→ **What this task involves**:
Repeat word for word every line from the one holding "Tibetan Plateau Research</div>" to the end of the material below.

→ **Data for analysis**:
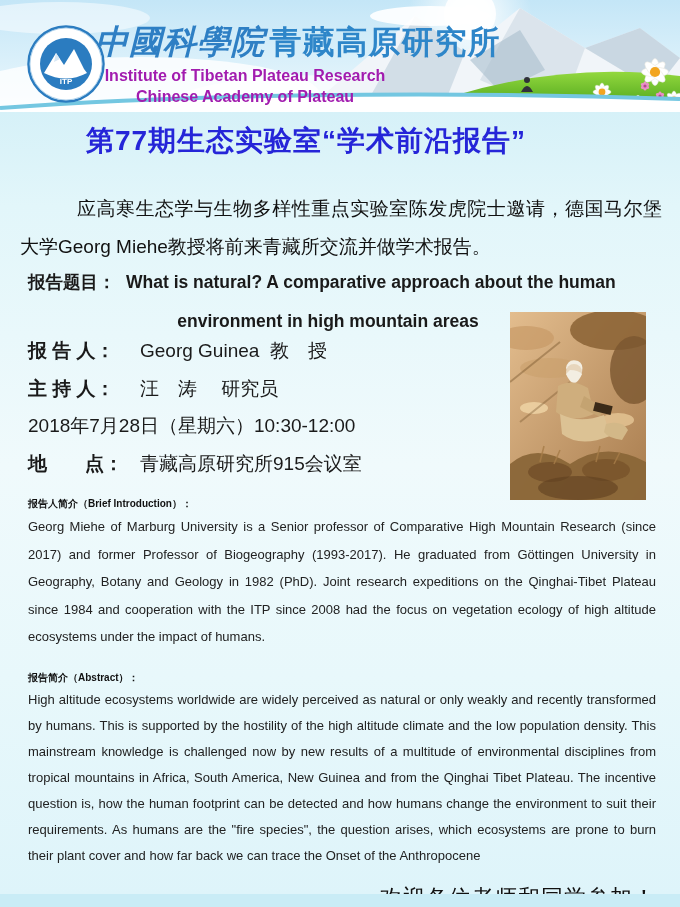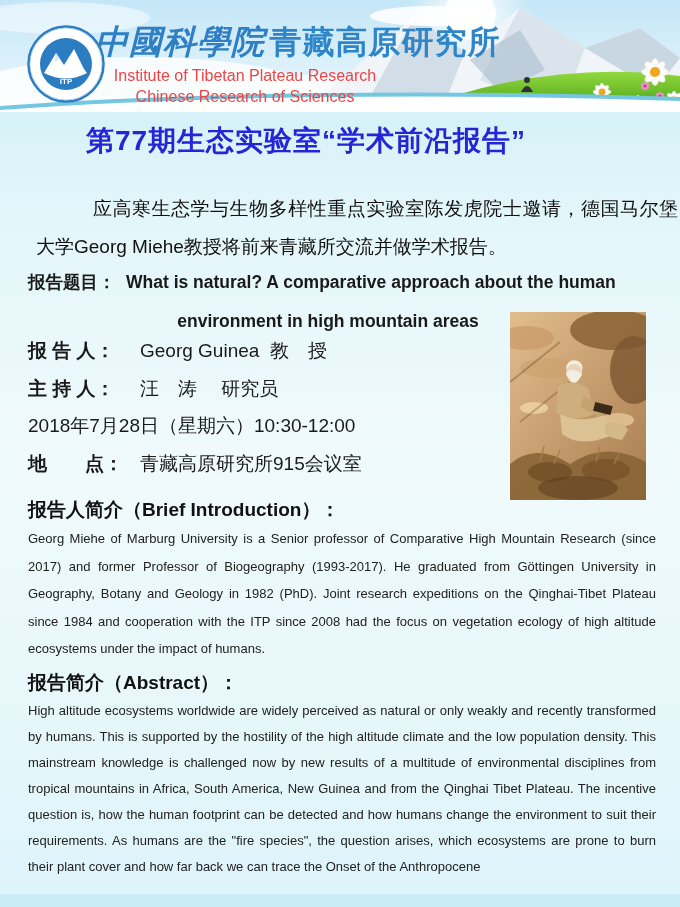--- a/index.html
+++ b/index.html
@@ -8,46 +8,46 @@
 
   
   .header{position:absolute;top:0;left:0;width:680px;height:115px;}
   .scenery{position:absolute;top:0;left:0;width:680px;height:115px;}
   .logo{position:absolute;top:24px;left:26px;width:80px;height:80px;}
   .header-text{position:absolute;top:20px;left:95px;width:300px;text-align:center;}
   .cn-line{white-space:nowrap;text-align:left;}
   .cn-script{font-family:"DejaVu Serif","Liberation Serif",serif;font-style:italic;font-weight:bold;
              font-size:33px;color:#2e7fc4;letter-spacing:1px;}
   .cn-name{font-size:32px;font-weight:bold;color:#2e86c9;letter-spacing:1px;}
-  .en1,.en2{font-size:16px;font-weight:normal;color:#ef4444;line-height:21px;text-align:center;}
+  .en1,.en2{font-size:16px;font-weight:bold;color:#a21caf;line-height:21px;text-align:center;}
 
   
   .content-bg{position:absolute;top:112px;left:0;width:680px;height:783px;
     background:linear-gradient(180deg,#d6f1f8 0%,#e2f6fa 12%,#f0fafc 45%,#e8f8fb 72%,#def4fa 100%);}
   .bottom-strip{position:absolute;left:0;bottom:0;width:680px;height:13px;background:#c9ecf6;}
 
   
   .title{position:absolute;top:122px;left:0;width:612px;margin:0;text-align:center;
          font-size:28px;font-weight:bold;color:#2525d8;letter-spacing:1px;}
-  .intro{position:absolute;top:190px;left:36px;width:642px;margin:0;
+  .intro{position:absolute;top:190px;left:20px;width:642px;margin:0;
          font-size:19px;line-height:38px;text-indent:57px;text-align:justify;color:#111;}
   .topic{position:absolute;top:263px;left:28px;width:634px;font-size:17.5px;font-weight:bold;line-height:38px;}
   .topic-label{white-space:pre;font-family:Liberation Mono, monospace;}
   .topic-line2{text-align:center;width:600px;}
   .info-rows{position:absolute;top:338px;left:28px;width:470px;}
   .info-row{display:flex;height:37.5px;align-items:flex-start;font-size:19px;}
   .info-label{font-weight:bold;white-space:pre;min-width:112px;}
   .info-value{white-space:pre;}
   .photo{position:absolute;top:312px;left:510px;width:136px;height:188px;}
 
   .lower{position:absolute;top:497px;left:28px;width:628px;}
-  .sec-head{margin:0;font-size:19px;font-weight:bold;color:#111;}
+  .sec-head{margin:0;font-size:10px;font-weight:bold;color:#111;}
   .sec-text{margin:2px 0 0 0;font-size:13px;line-height:27.5px;text-align:justify;color:#222;}
   .bio-text{line-height:27.5px;}
-  .abs-head{margin-top:7px;}
+  .abs-head{margin-top:20px;}
   .abs-text{line-height:26px;}
   .welcome{margin-top:14px;width:628px;text-align:right;font-size:22px;color:#111;letter-spacing:1px;}
 </style>
 </head>
 <body>
 
 <div class="page">
 
   <div class="header">
     <svg class="scenery" viewBox="0 0 680 115" preserveAspectRatio="none">
@@ -123,21 +123,21 @@
       <path d="M30,29 L34,35 L28,38 Z" fill="#d7e7f4"></path>
       <text x="40" y="60" font-size="8" font-weight="bold" fill="#ffffff" text-anchor="middle">ITP</text>
     </svg>
 
     <div class="header-text">
       <div class="cn-line">
         <span class="cn-script">中國科學院</span>
         <span class="cn-name">青藏高原研究所</span>
       </div>
       <div class="en1">Institute of Tibetan Plateau Research</div>
-      <div class="en2">Chinese Research of Sciences</div>
+      <div class="en2">Chinese Academy of Plateau</div>
     </div>
   </div>
 
   <div class="content-bg"></div>
 
   <h1 class="title">第77期生态实验室“学术前沿报告”</h1>
 
   <p class="intro">应高寒生态学与生物多样性重点实验室陈发虎院士邀请，德国马尔堡大学Georg Miehe教授将前来青藏所交流并做学术报告。</p>
 
   <div class="topic">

→ **Result of this exercise**:
       <div class="en1">Institute of Tibetan Plateau Research</div>
-      <div class="en2">Chinese Research of Sciences</div>
+      <div class="en2">Chinese Academy of Plateau</div>
     </div>
   </div>
 
   <div class="content-bg"></div>
 
   <h1 class="title">第77期生态实验室“学术前沿报告”</h1>
 
   <p class="intro">应高寒生态学与生物多样性重点实验室陈发虎院士邀请，德国马尔堡大学Georg Miehe教授将前来青藏所交流并做学术报告。</p>
 
   <div class="topic">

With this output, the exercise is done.